### The problem
Pictures do not belong in the copy; restate the records below word for word.

### Code change snippets

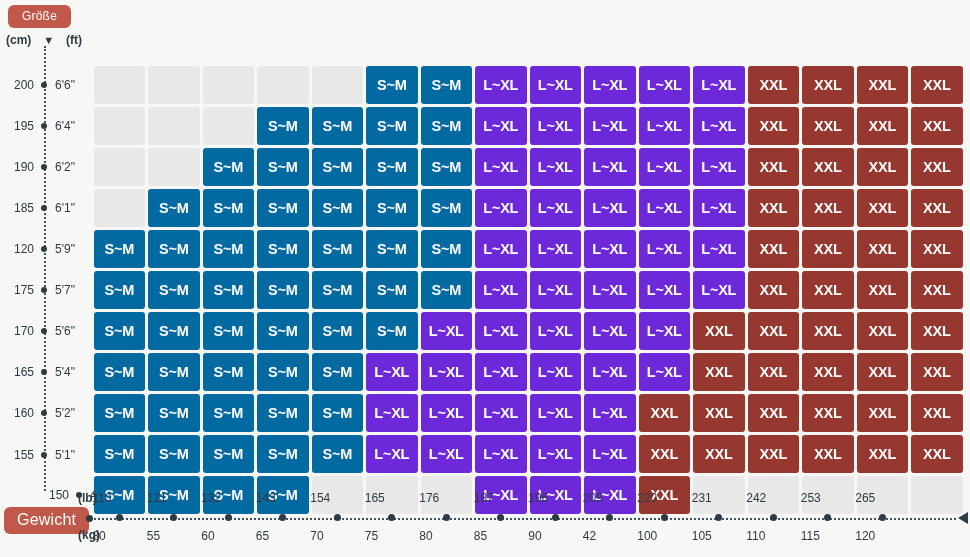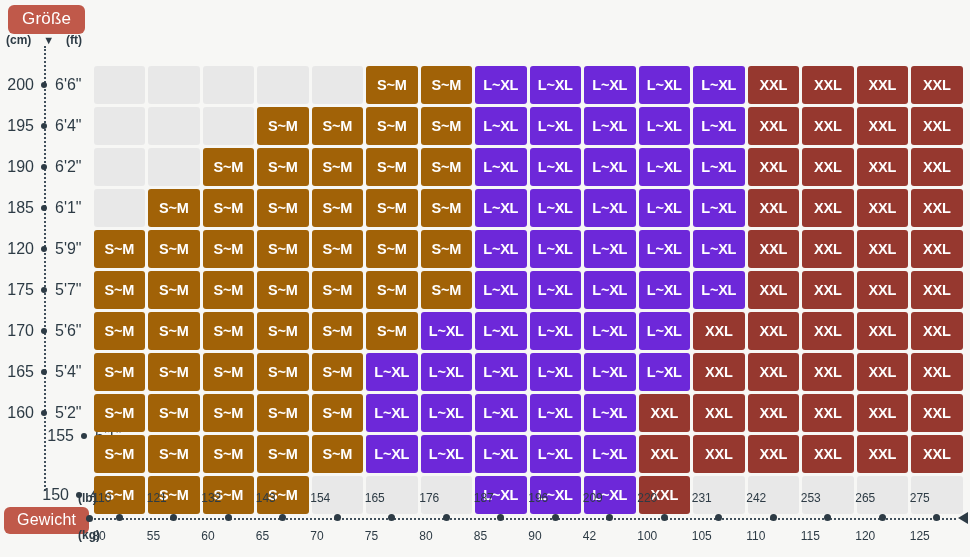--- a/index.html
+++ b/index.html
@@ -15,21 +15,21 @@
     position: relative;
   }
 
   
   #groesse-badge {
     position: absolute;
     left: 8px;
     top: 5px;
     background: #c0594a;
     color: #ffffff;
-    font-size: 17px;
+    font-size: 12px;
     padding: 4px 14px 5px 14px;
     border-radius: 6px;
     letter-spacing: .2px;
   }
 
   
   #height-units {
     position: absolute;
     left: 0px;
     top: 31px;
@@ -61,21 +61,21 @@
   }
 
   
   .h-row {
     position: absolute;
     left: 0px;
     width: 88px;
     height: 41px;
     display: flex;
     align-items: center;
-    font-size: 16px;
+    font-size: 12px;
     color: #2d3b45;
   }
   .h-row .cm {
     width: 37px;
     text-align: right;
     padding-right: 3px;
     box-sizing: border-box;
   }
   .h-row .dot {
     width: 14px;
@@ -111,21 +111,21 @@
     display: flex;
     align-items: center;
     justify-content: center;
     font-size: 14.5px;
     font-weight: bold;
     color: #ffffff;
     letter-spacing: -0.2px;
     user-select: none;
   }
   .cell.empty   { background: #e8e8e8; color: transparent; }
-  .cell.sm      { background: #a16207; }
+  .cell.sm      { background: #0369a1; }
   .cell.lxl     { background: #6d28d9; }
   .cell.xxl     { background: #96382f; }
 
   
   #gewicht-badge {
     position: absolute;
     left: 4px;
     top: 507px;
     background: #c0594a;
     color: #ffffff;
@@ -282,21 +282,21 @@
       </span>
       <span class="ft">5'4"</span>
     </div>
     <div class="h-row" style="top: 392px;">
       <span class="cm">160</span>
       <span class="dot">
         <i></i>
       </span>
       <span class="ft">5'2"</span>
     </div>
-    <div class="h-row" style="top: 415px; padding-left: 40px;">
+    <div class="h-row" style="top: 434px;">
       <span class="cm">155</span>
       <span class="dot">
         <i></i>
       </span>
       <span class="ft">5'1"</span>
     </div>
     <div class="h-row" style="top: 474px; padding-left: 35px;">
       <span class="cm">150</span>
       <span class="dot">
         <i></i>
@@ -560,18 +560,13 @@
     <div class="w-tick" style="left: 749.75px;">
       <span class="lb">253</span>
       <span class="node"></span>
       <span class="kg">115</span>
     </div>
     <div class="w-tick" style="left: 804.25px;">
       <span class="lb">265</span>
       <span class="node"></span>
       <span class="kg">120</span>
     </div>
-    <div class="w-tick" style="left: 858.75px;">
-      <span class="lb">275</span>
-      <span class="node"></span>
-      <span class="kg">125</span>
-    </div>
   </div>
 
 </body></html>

### Your response
--- a/index.html
+++ b/index.html
@@ -15,21 +15,21 @@
     position: relative;
   }
 
   
   #groesse-badge {
     position: absolute;
     left: 8px;
     top: 5px;
     background: #c0594a;
     color: #ffffff;
-    font-size: 17px;
+    font-size: 12px;
     padding: 4px 14px 5px 14px;
     border-radius: 6px;
     letter-spacing: .2px;
   }
 
   
   #height-units {
     position: absolute;
     left: 0px;
     top: 31px;
@@ -61,21 +61,21 @@
   }
 
   
   .h-row {
     position: absolute;
     left: 0px;
     width: 88px;
     height: 41px;
     display: flex;
     align-items: center;
-    font-size: 16px;
+    font-size: 12px;
     color: #2d3b45;
   }
   .h-row .cm {
     width: 37px;
     text-align: right;
     padding-right: 3px;
     box-sizing: border-box;
   }
   .h-row .dot {
     width: 14px;
@@ -111,21 +111,21 @@
     display: flex;
     align-items: center;
     justify-content: center;
     font-size: 14.5px;
     font-weight: bold;
     color: #ffffff;
     letter-spacing: -0.2px;
     user-select: none;
   }
   .cell.empty   { background: #e8e8e8; color: transparent; }
-  .cell.sm      { background: #a16207; }
+  .cell.sm      { background: #0369a1; }
   .cell.lxl     { background: #6d28d9; }
   .cell.xxl     { background: #96382f; }
 
   
   #gewicht-badge {
     position: absolute;
     left: 4px;
     top: 507px;
     background: #c0594a;
     color: #ffffff;
@@ -282,21 +282,21 @@
       </span>
       <span class="ft">5'4"</span>
     </div>
     <div class="h-row" style="top: 392px;">
       <span class="cm">160</span>
       <span class="dot">
         <i></i>
       </span>
       <span class="ft">5'2"</span>
     </div>
-    <div class="h-row" style="top: 415px; padding-left: 40px;">
+    <div class="h-row" style="top: 434px;">
       <span class="cm">155</span>
       <span class="dot">
         <i></i>
       </span>
       <span class="ft">5'1"</span>
     </div>
     <div class="h-row" style="top: 474px; padding-left: 35px;">
       <span class="cm">150</span>
       <span class="dot">
         <i></i>
@@ -560,18 +560,13 @@
     <div class="w-tick" style="left: 749.75px;">
       <span class="lb">253</span>
       <span class="node"></span>
       <span class="kg">115</span>
     </div>
     <div class="w-tick" style="left: 804.25px;">
       <span class="lb">265</span>
       <span class="node"></span>
       <span class="kg">120</span>
     </div>
-    <div class="w-tick" style="left: 858.75px;">
-      <span class="lb">275</span>
-      <span class="node"></span>
-      <span class="kg">125</span>
-    </div>
   </div>
 
 </body></html>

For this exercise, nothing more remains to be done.